The backdoor payload included in the compromised videogames is simple, according to Kaspersky and ESET researchers.
After making system checks (it checks for administrative privileges, and doesn’t proceed if the system language ID is Simplified Chinese or Russian, for instance), it submits system information to the C2 server with a POST request, and then sends a GET request to receive a command to execute. The backdoor is straightforward: It can download additional data or malware, or it can disable itself.
Connections to ShadowHammer, ASUS
Kaspersky Lab researchers noted the technical similarities between the gaming attacks and the ASUS incident – suggesting that the same threat group is behind all of them.
“Although the ASUS case and the videogame industry cases contain certain differences, they are very similar,” according to Kaspersky. “For instance, the algorithm used to calculate API function hashes (in trojanized games) resembles the one used in the back-doored ASUS Updater tool.”
Also, like the ASUS case, the code injection happened through a modification of commonly used functions such as CRT (C runtime), according to the team.
“Besides that, our behavior engine identified that ASUS and other related samples are some of the only cases where the IPHLPAPI.dll was used from within a shellcode embedded into a PE file,” according to Kaspersky Lab.
Kaspersky Lab previously said that the BARIUM advanced persistent threat (APT) group is behind the ASUS effort, and now appears to also be responsible for the gaming targets.
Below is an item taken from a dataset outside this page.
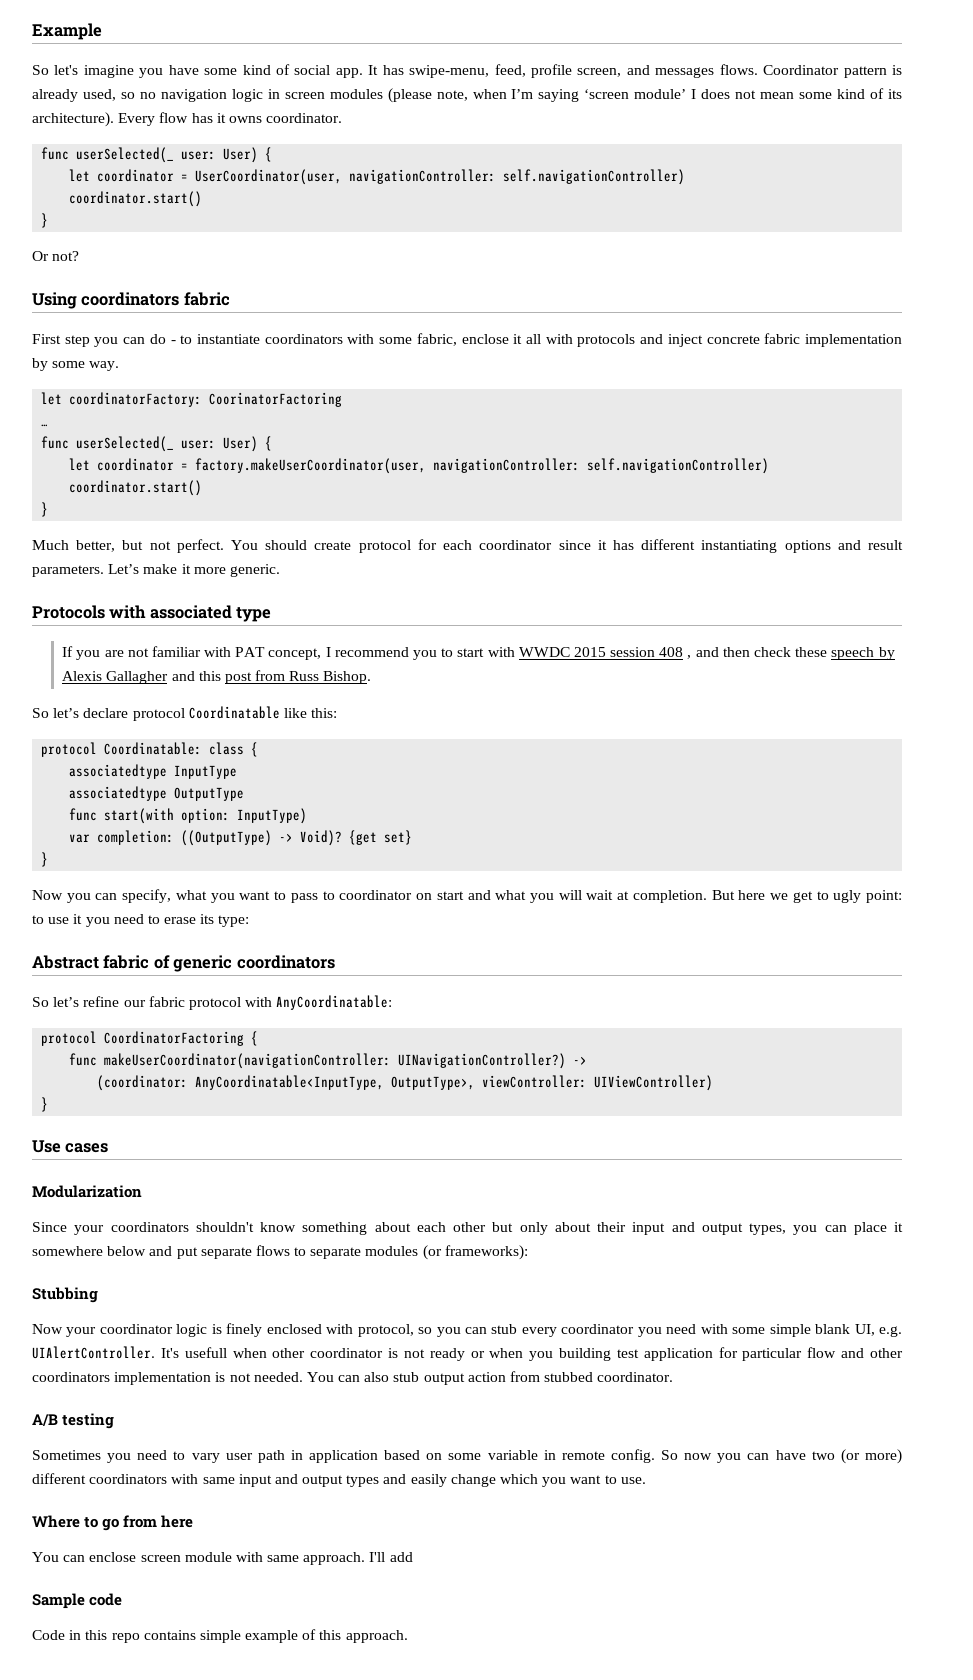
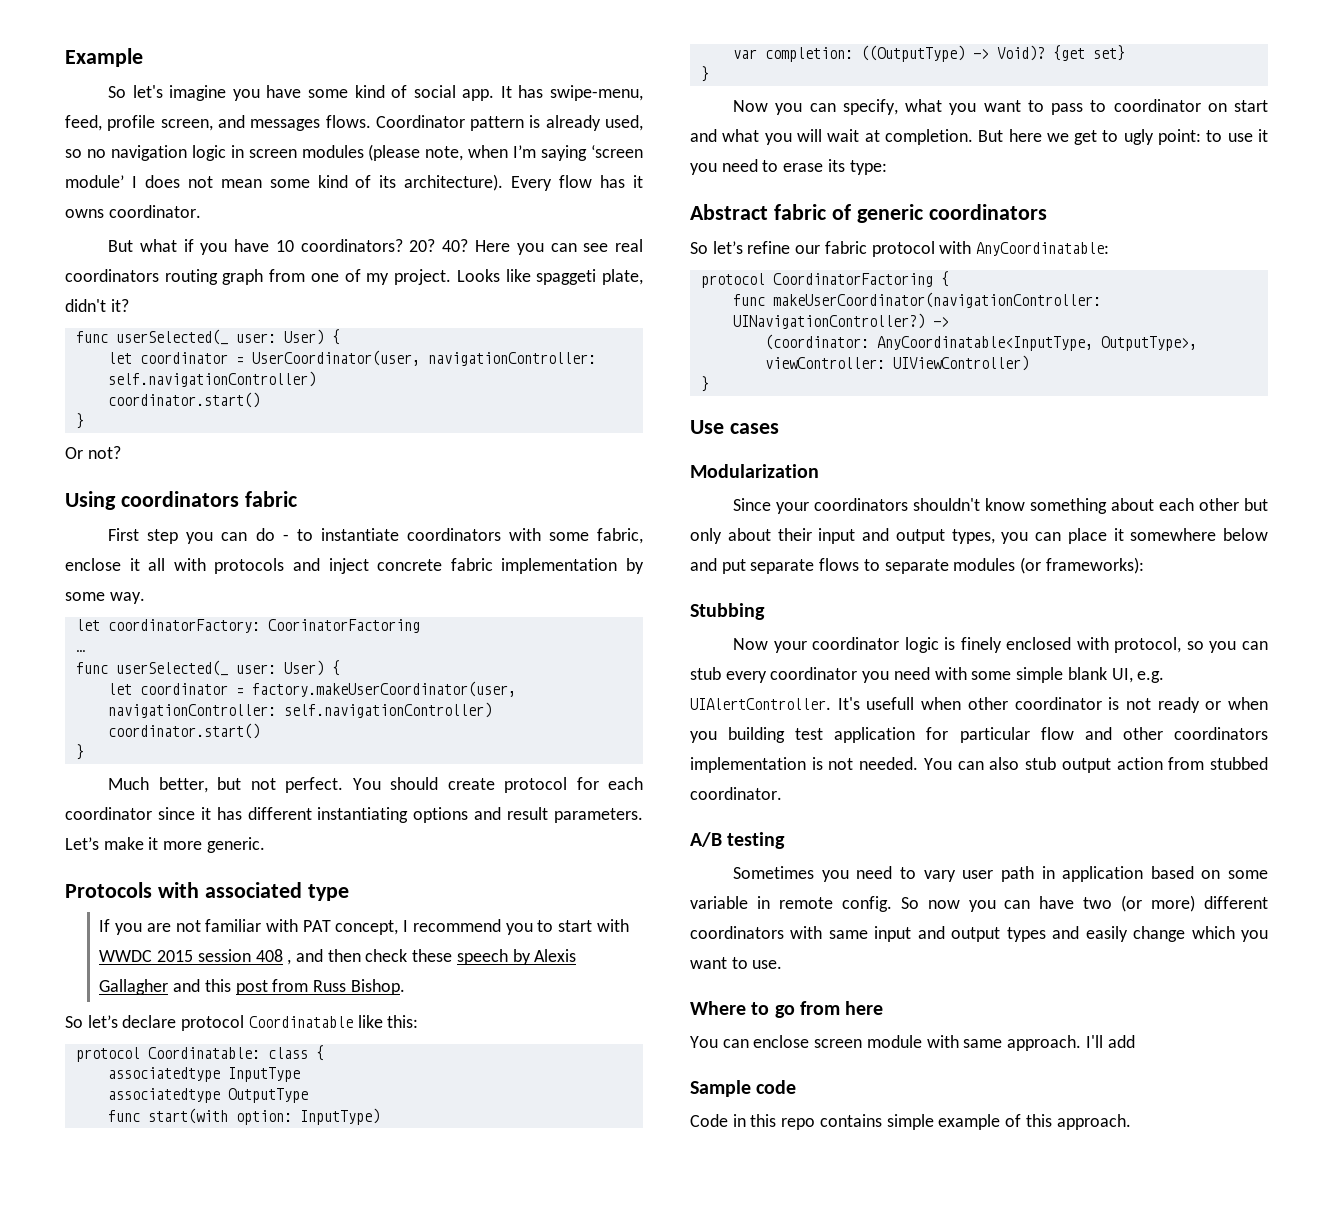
(343, 118) none -> [108,239,643,255] [65,269,644,285] [65,299,129,312] // But what if you have 10 coordinators? 20? 40? Here you can see real coordinators routing graph from one of my project. Looks like spaggeti plate, didn't it?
BARIUM, a Chinese state player that also goes by APT17, Axiom and Deputy Dog, was previously linked to the ShadowPad and CCleaner incidents, which were also supply-chain attacks that used software updates to sneak onto machines.
In the 2017 ShadowPad attack, the update mechanism for Korean server management software provider NetSarang was compromised to serve up an eponymous backdoor. In the next incident, also in 2017, software updates for the legitimate computer cleanup tool CCleaner was found to have been compromised by hackers to taint them with the same ShadowPad backdoor.
ESET noted that the motivation behind the attacks remain murky. Targeting gamers wouldn’t seem to be the typical work of an APT. “Is it simply financial gain? Are there any reasons why the … affected products are from Asian developers and for the Asian market? Do these attackers use a botnet as part of a larger espionage operation?”
Regardless, the gaming targets highlight a growing issue within the software development supply chain.
“So, was it a developer from a videogame company that installed the trojanized version of the development software, or did the attackers deploy the trojan code after compromising the developer’s machine?” Kaspersky Lab researchers said. “This currently remains unknown. While we could not identify how the attackers managed to replace key files in the integrated development environment, this should serve as a wakeup call to all software developers.”
“No one should be surprised at how extensive this attack is,” Venafi’s Thelander added. “Due to their extensive reach, bad actors target code-signing certificates in broad, deliberate campaigns and leverage them in large, multi-stage attacks.”